There had been light, and there had been noise. If the creature had been sentient and awake, unprotected, it would not have survived. It didn’t like noise, but the cold, hard light was anathema to its existence. It had crashed on this blue rock for reasons it didn’t know, couldn’t know, and had unfurled itself from the craggy rock that had been its home, vehicle and incubator. It was not an especially pleasant sight, like a living oil spill, formless, shapeless, sometimes tentacles, sometimes webs, a blob moving through the underbrush without rhyme, reason or direction, aimlessly wandering while its instincts were still half-formed. Woodland creatures would sniff it curiously and then scurry away once it got too close. It was barely aware of its environment, didn’t know how to be aware, didn’t know how to be. It barely was. 

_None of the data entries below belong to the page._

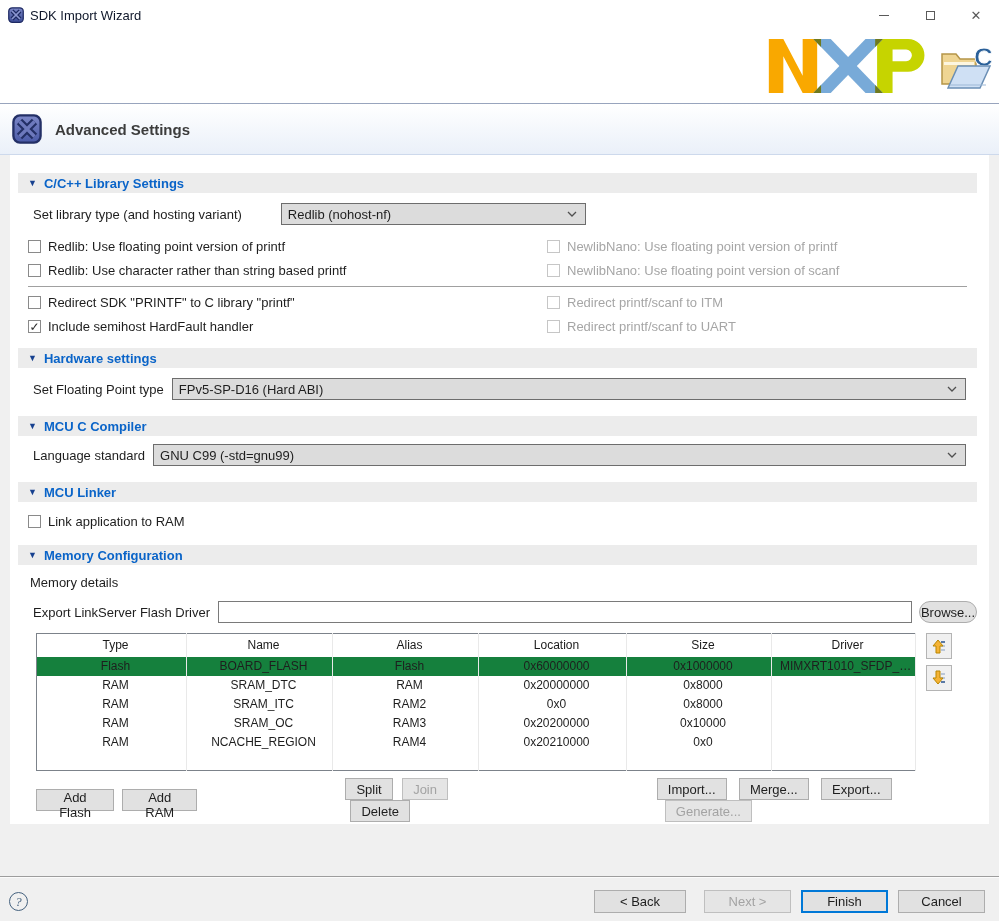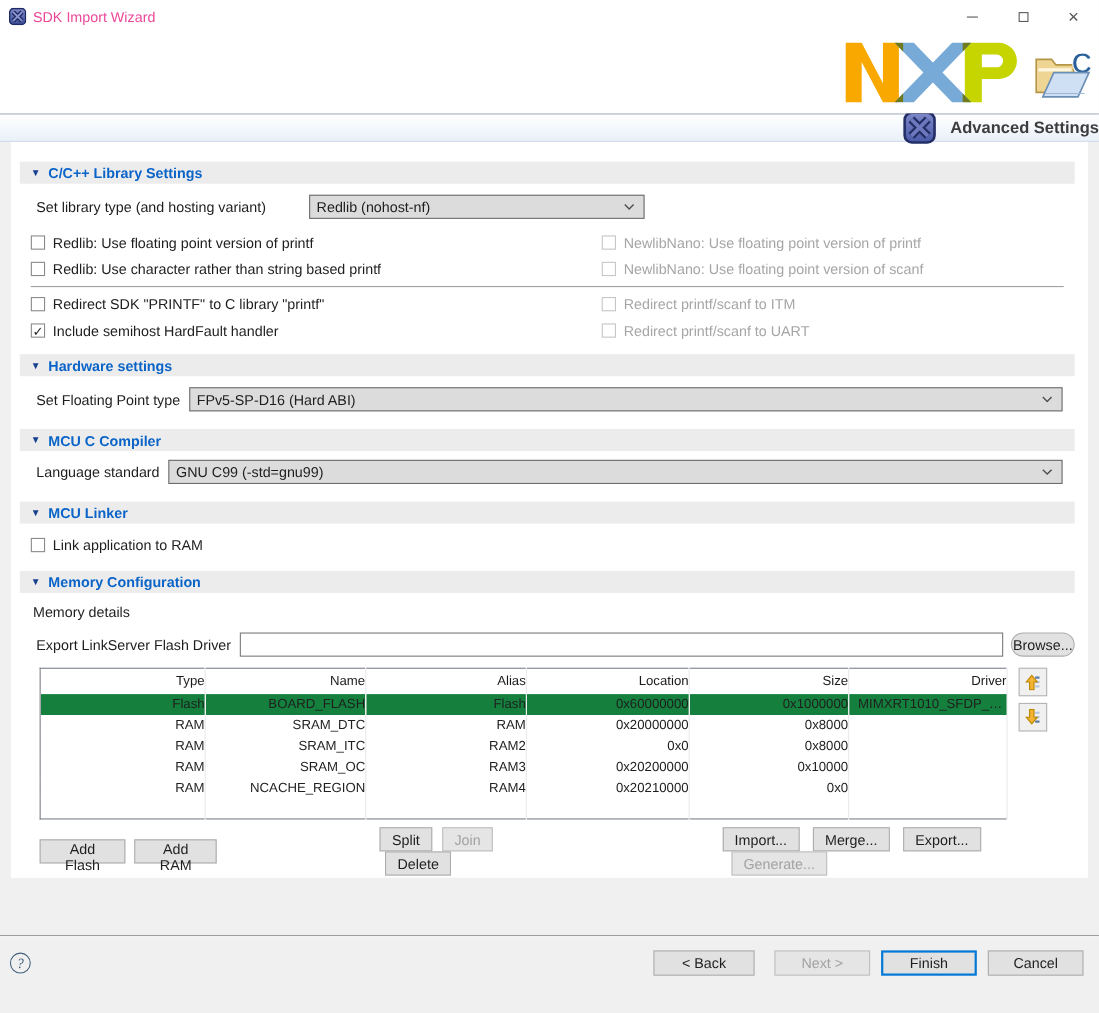"SDK Import Wizard" .titlebar .title { color: #ec4899 -> #0f172a }
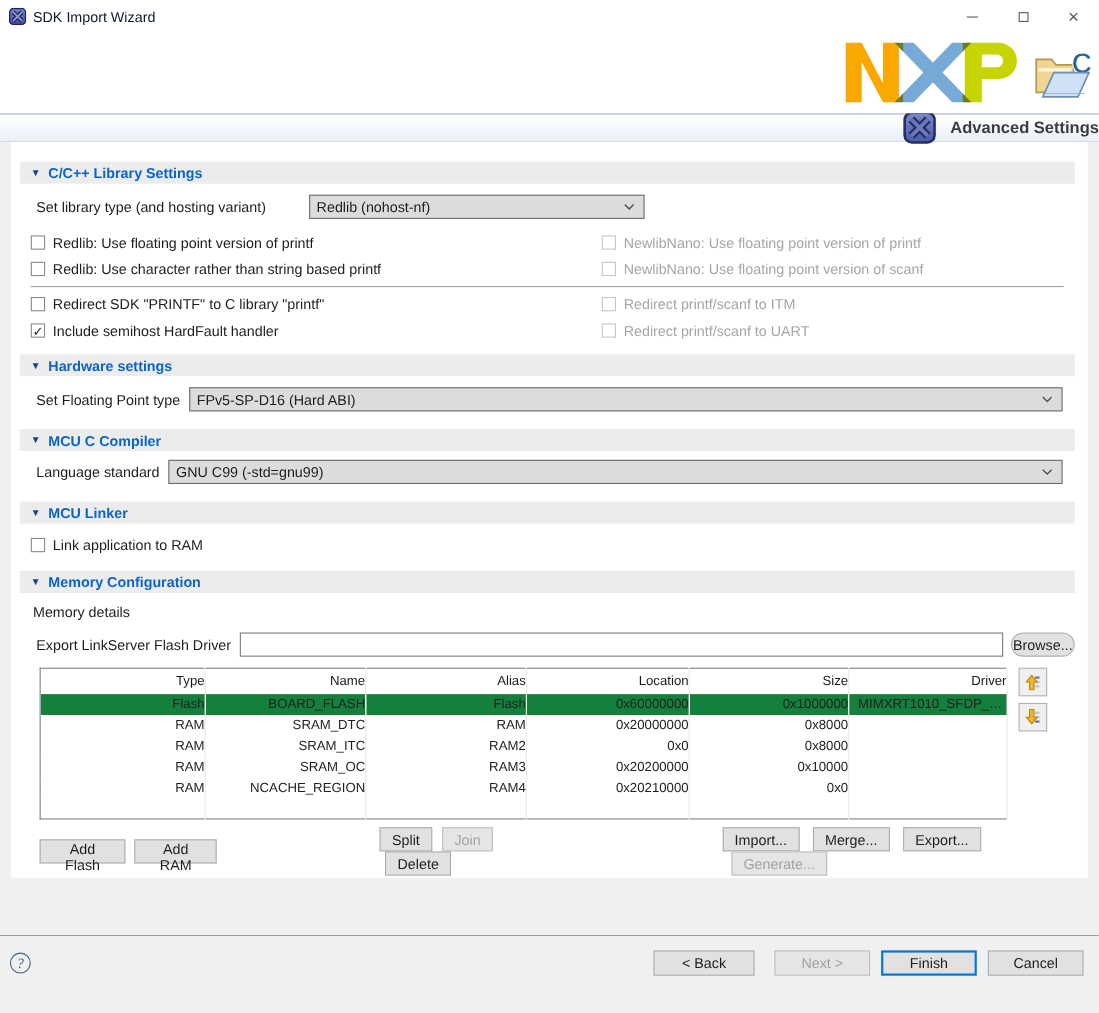"Advanced Settings" .headerband { height: 26px -> 52px; justify-content: flex-end -> none; padding-left: 28px -> 12px }
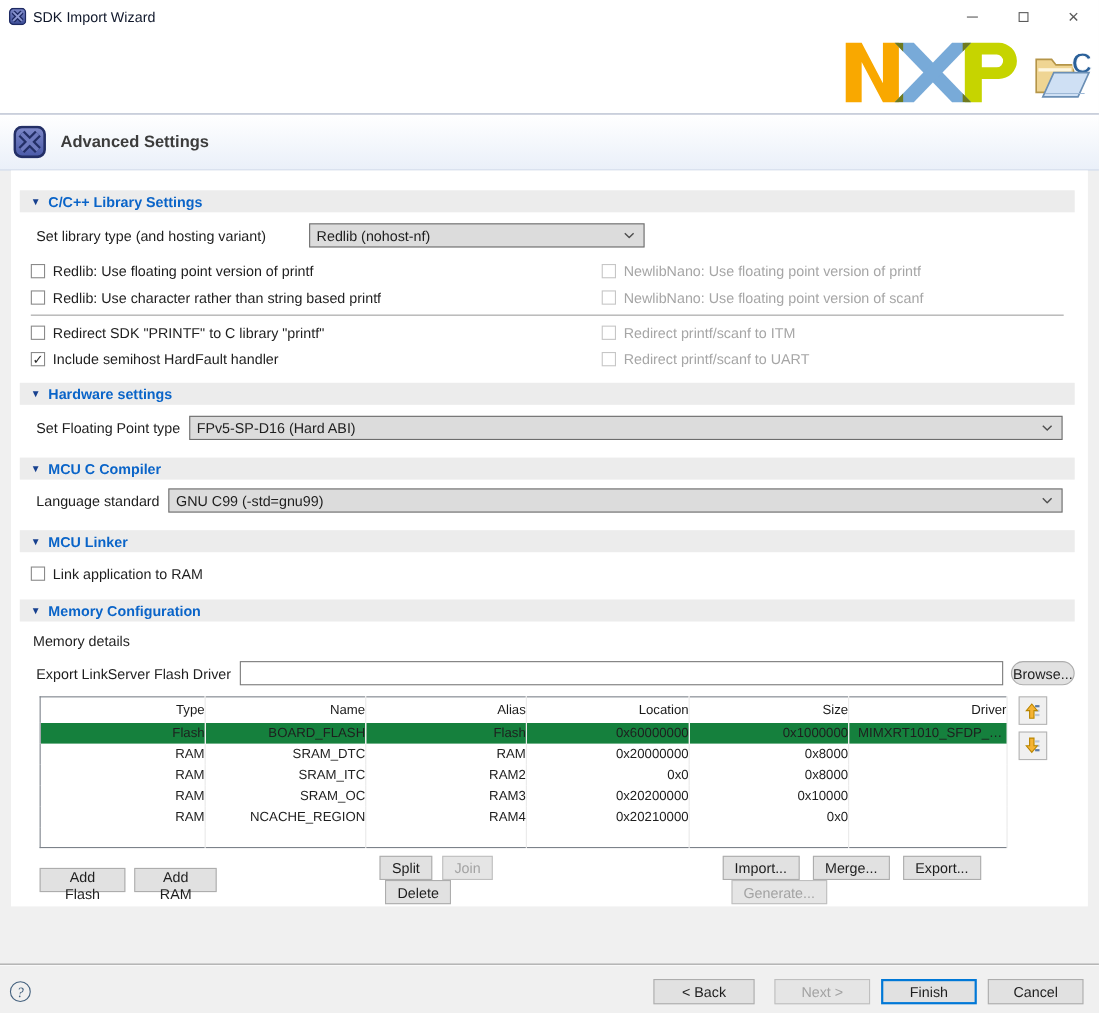"Type" table.memtab th, table.memtab td { text-align: right -> center }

It had been on Earth for three days, cowering in the shadows of trees during the day, slithering around at night in no particular direction, until it got to the edge of the small forest it had landed in. There was a clearing, and its rudimentary perceptive abilities and almost non-existent cognitive ones got together to make the decision that, if light was unpleasant, going to a place without shelter would be bad. It didn’t exactly make this decision, but the beginnings of gut feelings were there. They were there just for long enough for an excited golden retriever to walk up to it and shove her nose three inches into the formless blob out of happy curiosity. Many things can be said about golden retrievers, but that they might possess a sense of personal space and careful decision making is not one of them. She wasn’t even aware of what the creature was doing until she tried to pull away.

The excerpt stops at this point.